Troops loyal to Venezuelan President Nicolás Maduro shot tear gas and rubber bullets at U.S.-backed opposition supporters who attempted to bring foreign aid across the Colombian border on Saturday.
The conflict came as the country is torn between Maduro's socialist government and an opposing group led by Juan Guaidó, who is supported by the U.S. and many of its allies.
About a dozen trucks carrying U.S. humanitarian aid attempted to make their way across the border, according to Reuters, but Maduro's troops had partially closed the Venezuelan border with Colombia a few hours prior.
Vice President Delcy Rodriguez said on Twitter that the government was ordering the temporary closure of three crossings in Tachira state because of the "serious and illegal threats" against Venezuela's peace and sovereignty coming from Colombia's government.
In the towns of San Antonio and Urena, just across the border from Colombia, troops fired tear gas and rubber bullets at opposition activists including lawmakers walking towards the frontier and waving Venezuelan flags and chanting "freedom."
Witnesses reported constant gunfire without being able to identify the origin.
"They started shooting at close range as if we were criminals," said shopkeeper Vladimir Gomez, 27, wearing a white shirt stained with blood. "I couldn't avoid the (rubber) bullets and they hit me in the face and my back. We have to fight."

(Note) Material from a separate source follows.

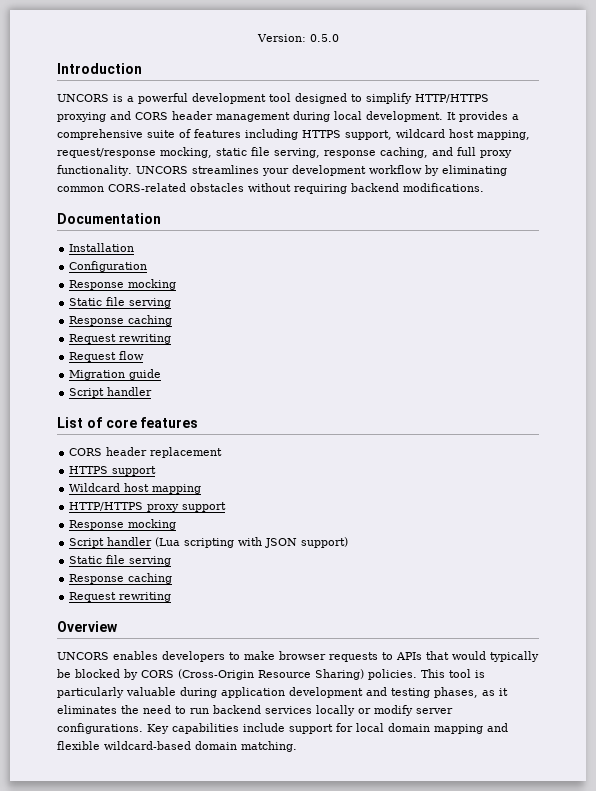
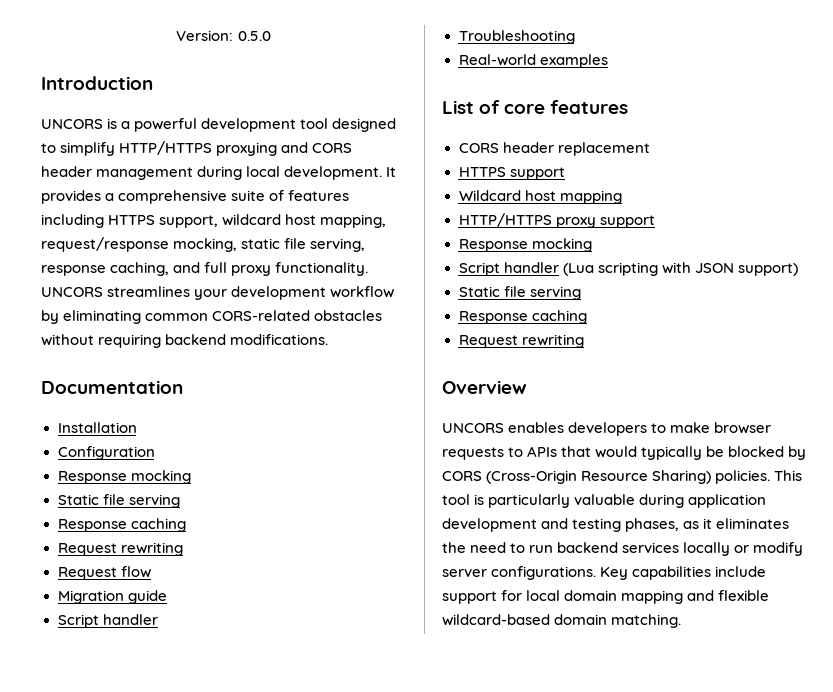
+ Troubleshooting
+ Real-world examples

Many of the demonstrators said they were peaceful civilians who simply wanted aid because of widespread food and medicine shortages in the once-prosperous country suffering an unprecedented economic meltdown.
"I'm a homemaker, and I'm here fighting for my family, for my children and parents, resisting the military's tear gas and soldiers on motorbikes," said Sobeida Monsalve, 42.
Others barricaded streets with burning tires, set a bus alight and hurled stones at security forces to demand that Maduro allow aid into a country ravaged by food and medicine shortages in the wake of an economic meltdown.
National guard troops also fired tear gas in Santa Elena near the Brazilian border where people tried set up barricades to prevent armed pro-government agitators from entering.
On Friday, troops had opened fire in a village in the area killing a woman and her husband. Thirty-five National Guard troops are being held by the indigenous community in protest, the mayor of the broader Gran Sabana municipality said.
Two humanitarian aid trucks crossed the Brazilian border although they had not passed through the Venezuelan customs checkpoint, a witness told Reuters.
Venezuela’s foreign minister on Friday called the opposition's attempt to deliver aid on Saturday "a spectacle" and accused the U.S. of orchestrating the event "to generate violence" and get the military to rise up.
The U.S. State Department also said Friday that it and others have begun “pre-positioning additional humanitarian aid” for Venezuelans in Boa Vista, Brazil, near that country’s border with Venezuela.
"This life-saving humanitarian assistance is made up of 178 metric tons of locally-procured food supplies and is ready to be delivered to Venezuelans suffering from severe food shortages inside Venezuela," the State Department said.
Maduro on Thursday ordered the vast border with Brazil closed.
The violence first broke out in the village of Kumarakapay in southern Venezuela after an indigenous community stopped a military convoy heading toward the border with Brazil that they believed was attempting to block aid, according to community leaders Richard Fernandez and Ricardo Delgado.
Soldiers later entered the village and opened fire, killing the married couple and injuring several others, they said
"I stood up to them to back the humanitarian aid," Fernandez told Reuters. "And they came charging at us. They shot innocent people who were in their homes, working."
After Friday's violence that killed two, White House Press Secretary Sarah Huckabee Sanders said in a statement Friday that "The United States strongly condemns the Venezuelan military’s use of force against unarmed civilians and innocent volunteers on Venezuela’s border with Brazil."
"Venezuelan Interim President Juan Guaido has requested immediate humanitarian assistance from the international community for the people of his country, while the Maduro regime has given orders to close the borders and repress those who seek to bring aid into the country,” Sanders said.
"Egregious violation of human rights by Maduro and those who are following his orders will not go unpunished," the White House statement said.
Tensions between Venezuela and the U.S. rose after the Trump administration recognized Juan Guiadó as the country's legitimate leader.
Guiadó declared himself the country’s interim president last month and gained the support of other countries in the region and Europe.
In response, Maduro announced he was severing diplomatic relations with the U.S., expelling all American diplomats and recalling Venezuelan diplomats from the United States.
Instead, the U.S. reduced its staff at the Caracas embassy to a bare minimum but said it had no plans to close the mission. An interim arrangement allowing that was due to expire on Monday.
U.S. officials said Friday that an agreement has been reached between the two countries to extend the stay of U.S. diplomats in Caracas. U.S. officials said the agreement will allow the diplomats to remain in Venezuela for another 30 days
Trump’s national security adviser, John Bolton, canceled plans to travel to South Korea to focus on events in Venezuela, the White House said Friday.